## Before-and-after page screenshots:
╔══
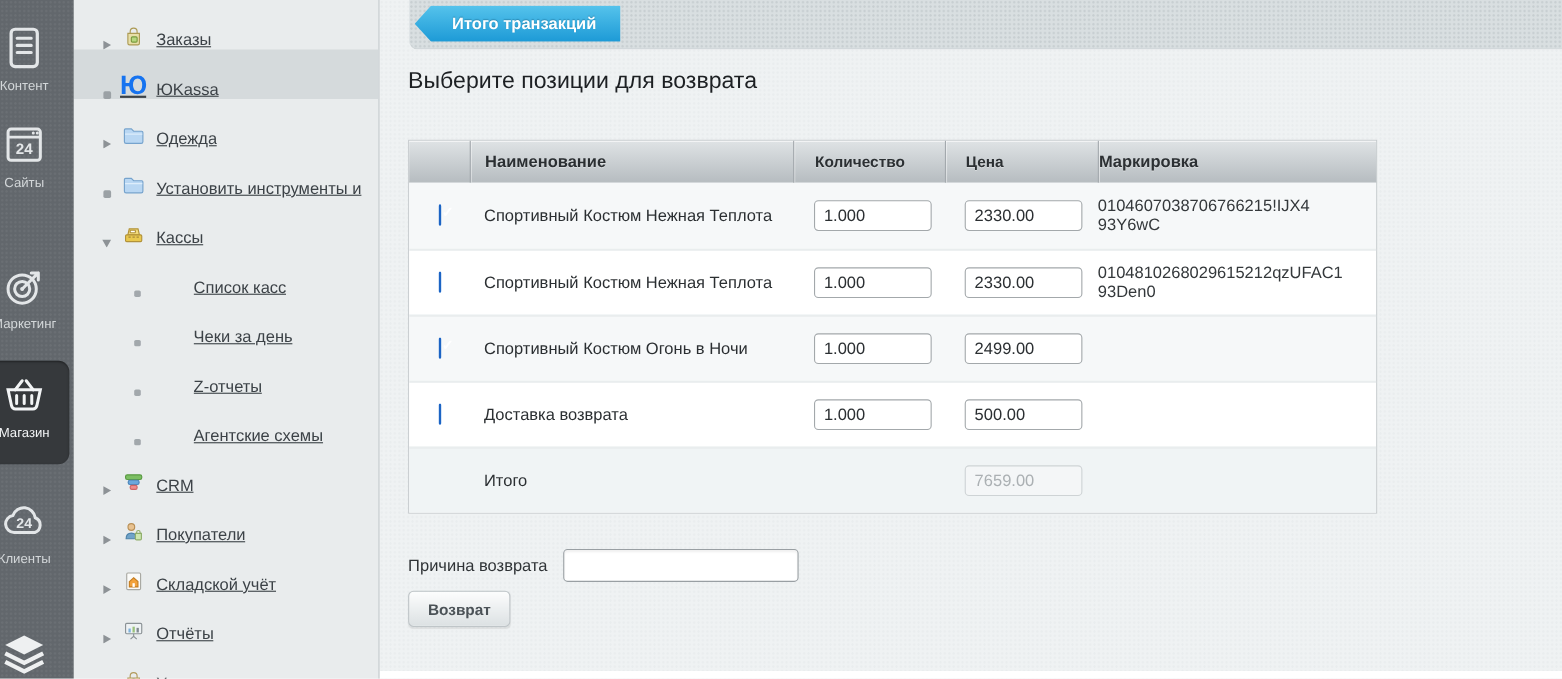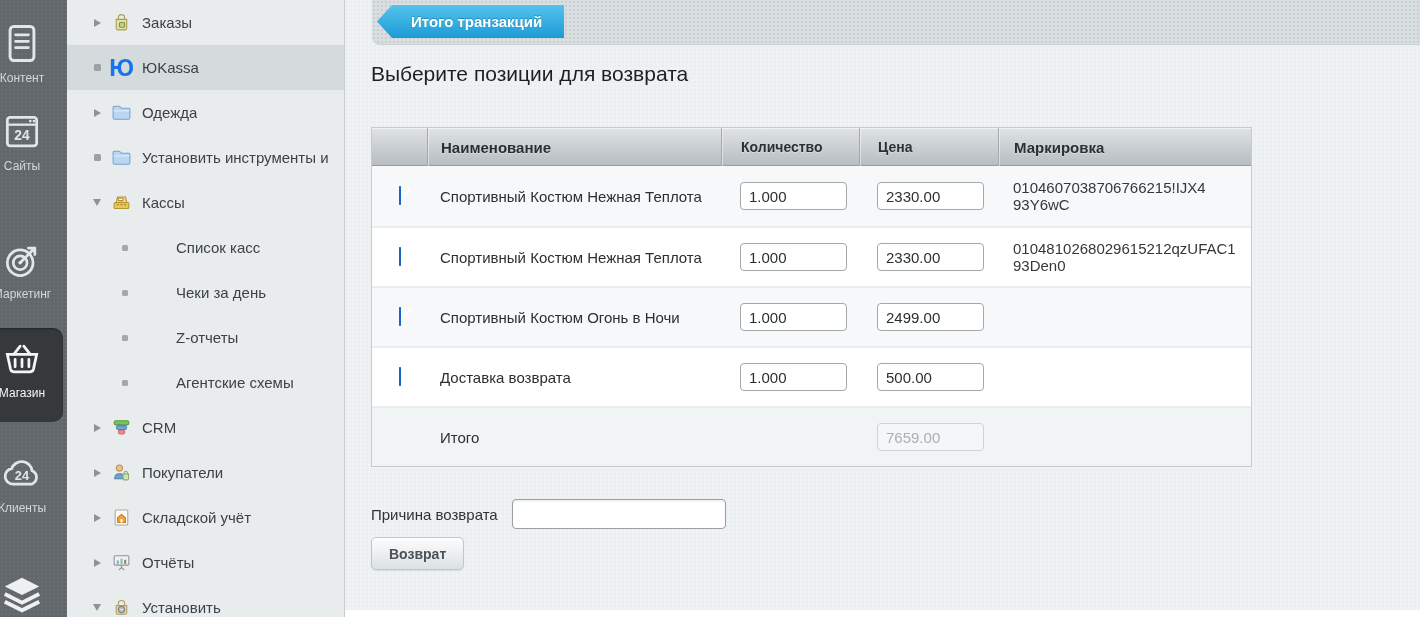"Заказы" .sb-item { align-items: center -> flex-end; text-decoration: none -> underline }
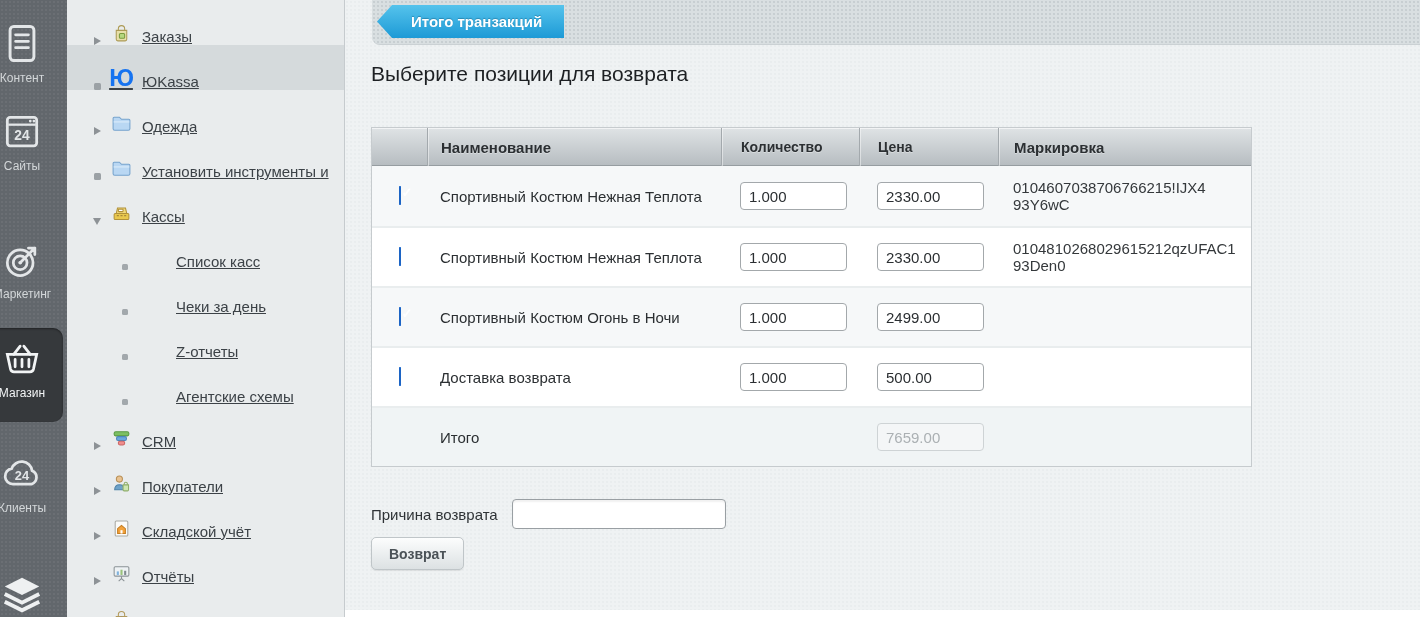"Маркировка" .cell-mark { padding-left: 15px -> none }
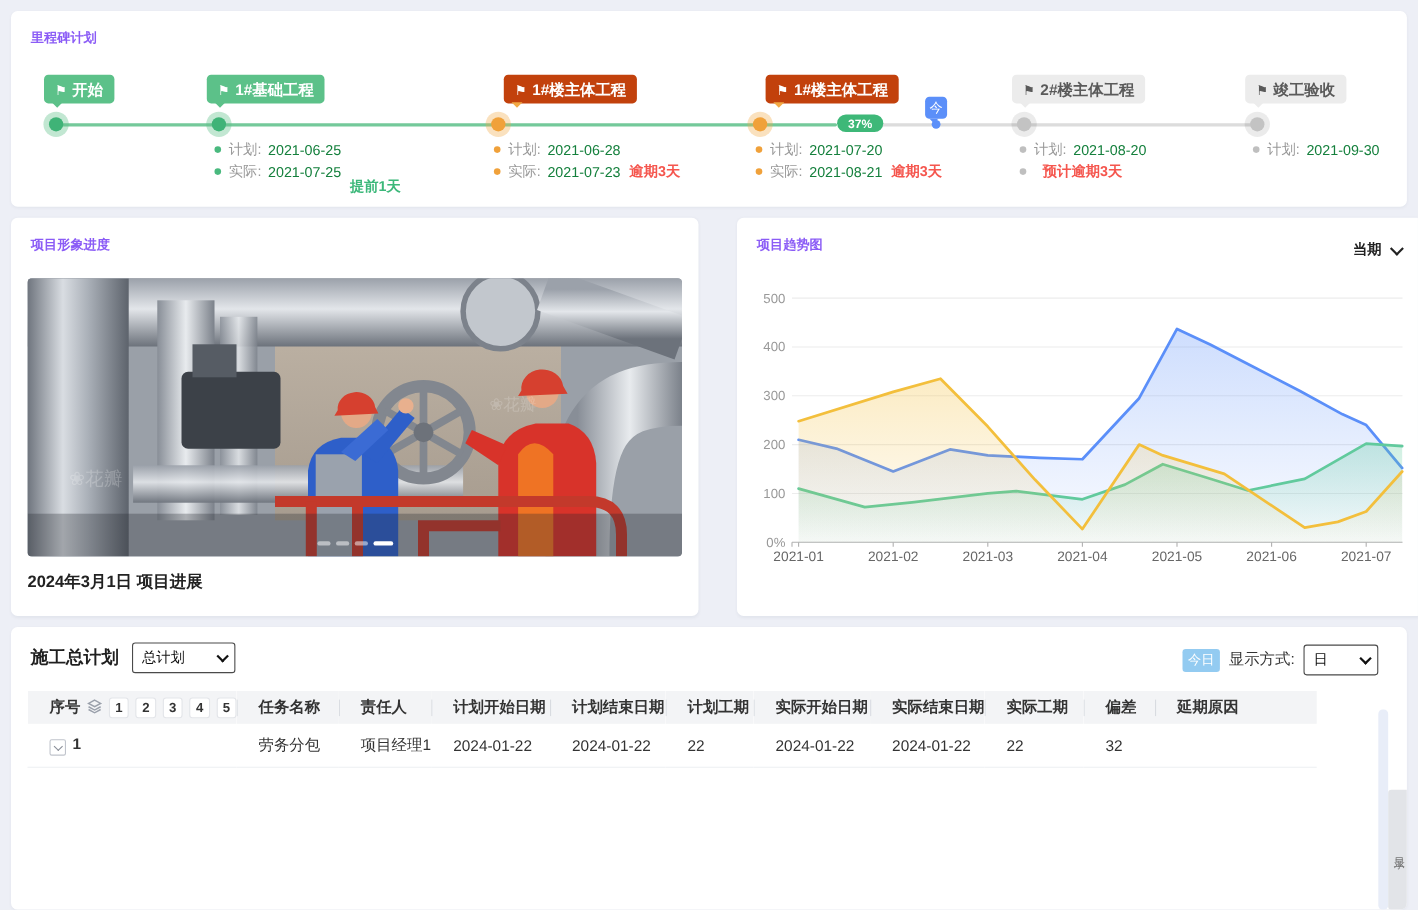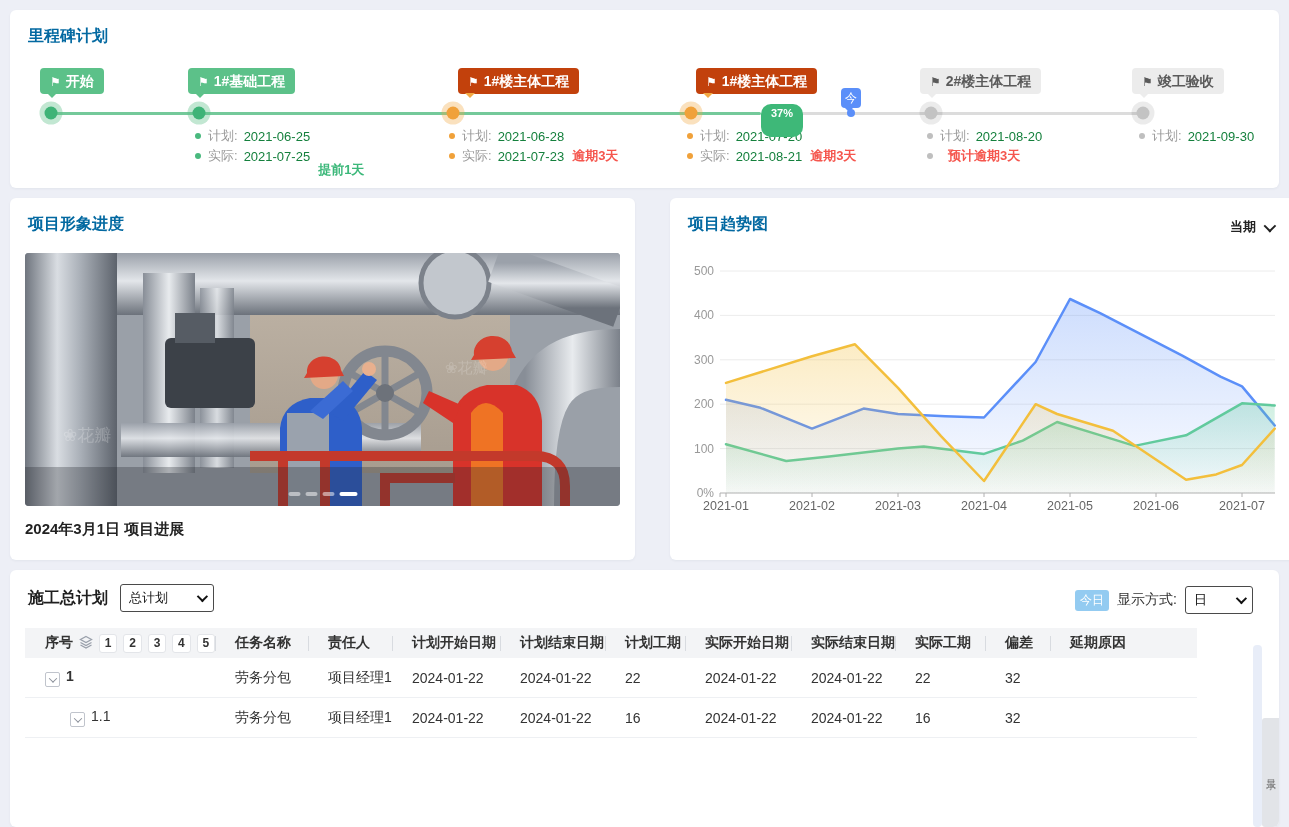"里程碑计划" .card-title { color: #0369a1 -> #8b5cf6; font-size: 16px -> 12px }
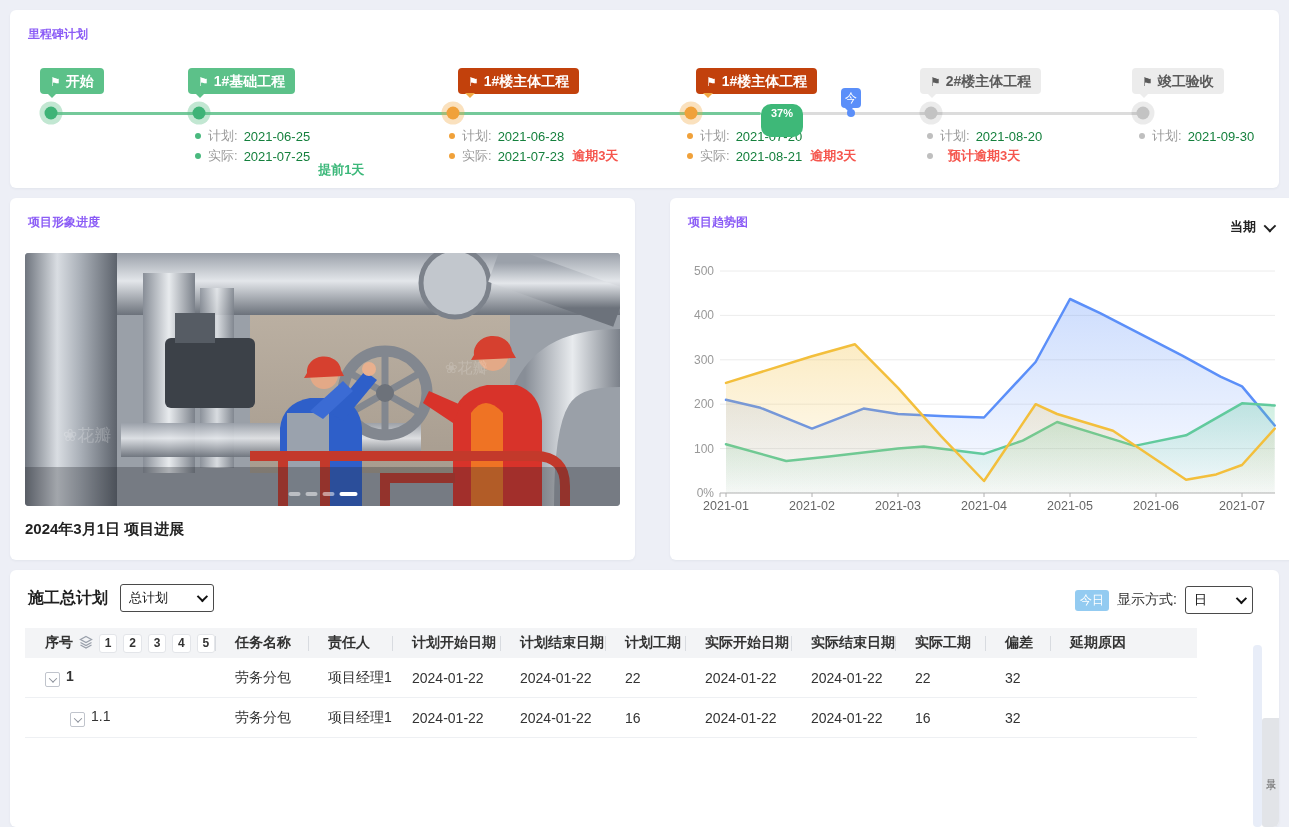"37%" #progress-pill { height: 33px -> 16px }
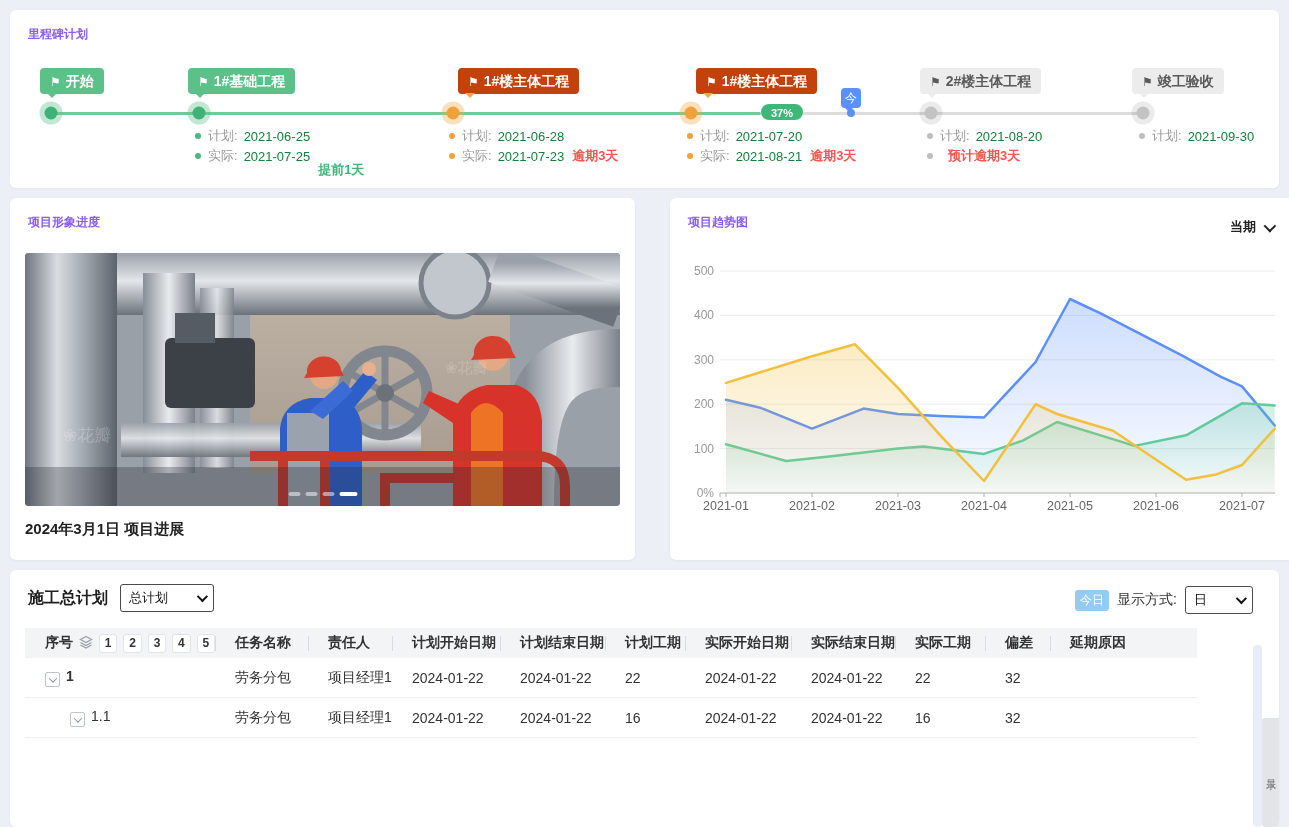"1.1" tr { html: <tr> <td><span> <i></i> </span><span>1.1</span></td> <td>劳务分包</td> <td>项目经理1</td> <td>2024-01-22</td> <td>2024-01-22</td> <td>16</td> <td>2024-01-22</td> <td>2024-01-22</td> <td>16</td> <td>32</td> <td></td> </tr> -> none }
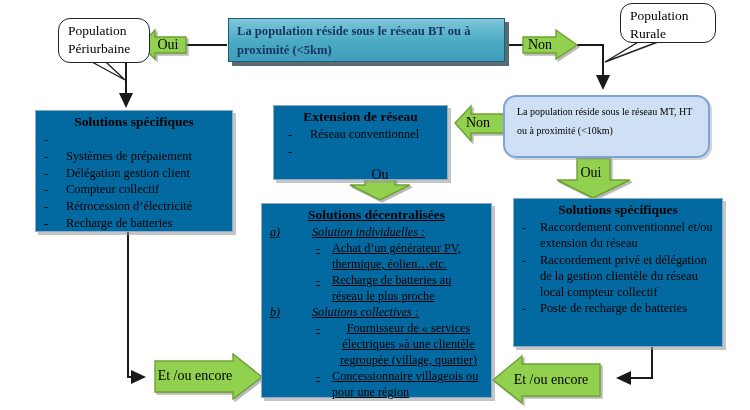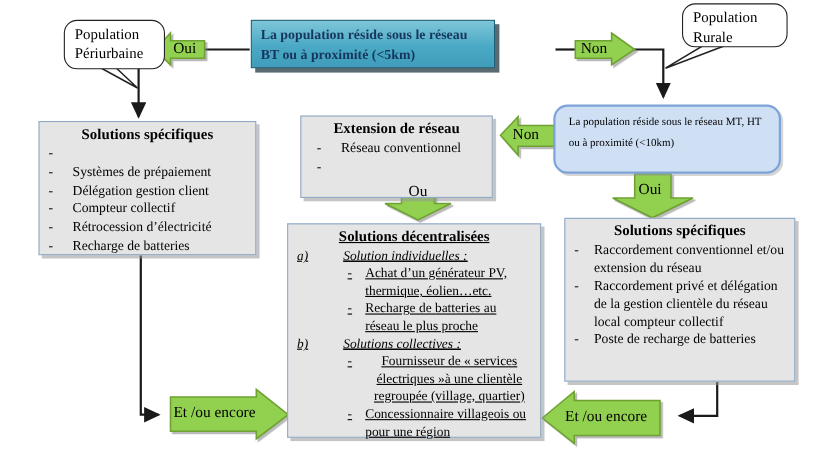"La population réside sous le réseau BT" div.tealbox { width: 222px -> 277px }
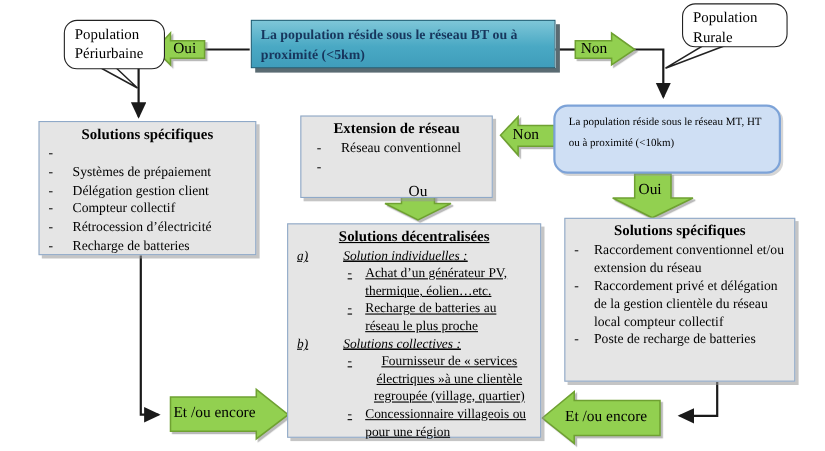"Solutions spécifiques" .bluebox { background: #e5e5e5 -> #0369a1 }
╚══
## TASK OBJECTIVE:
Beginning with the line that contains "height: 33px ->" and ending with the last line of the entries above, repeat each line exactly, but not the pictures.

## OUTPUT:
"37%" #progress-pill { height: 33px -> 16px }
"1.1" tr { html: <tr> <td><span> <i></i> </span><span>1.1</span></td> <td>劳务分包</td> <td>项目经理1</td> <td>2024-01-22</td> <td>2024-01-22</td> <td>16</td> <td>2024-01-22</td> <td>2024-01-22</td> <td>16</td> <td>32</td> <td></td> </tr> -> none }
"La population réside sous le réseau BT" div.tealbox { width: 222px -> 277px }
"Solutions spécifiques" .bluebox { background: #e5e5e5 -> #0369a1 }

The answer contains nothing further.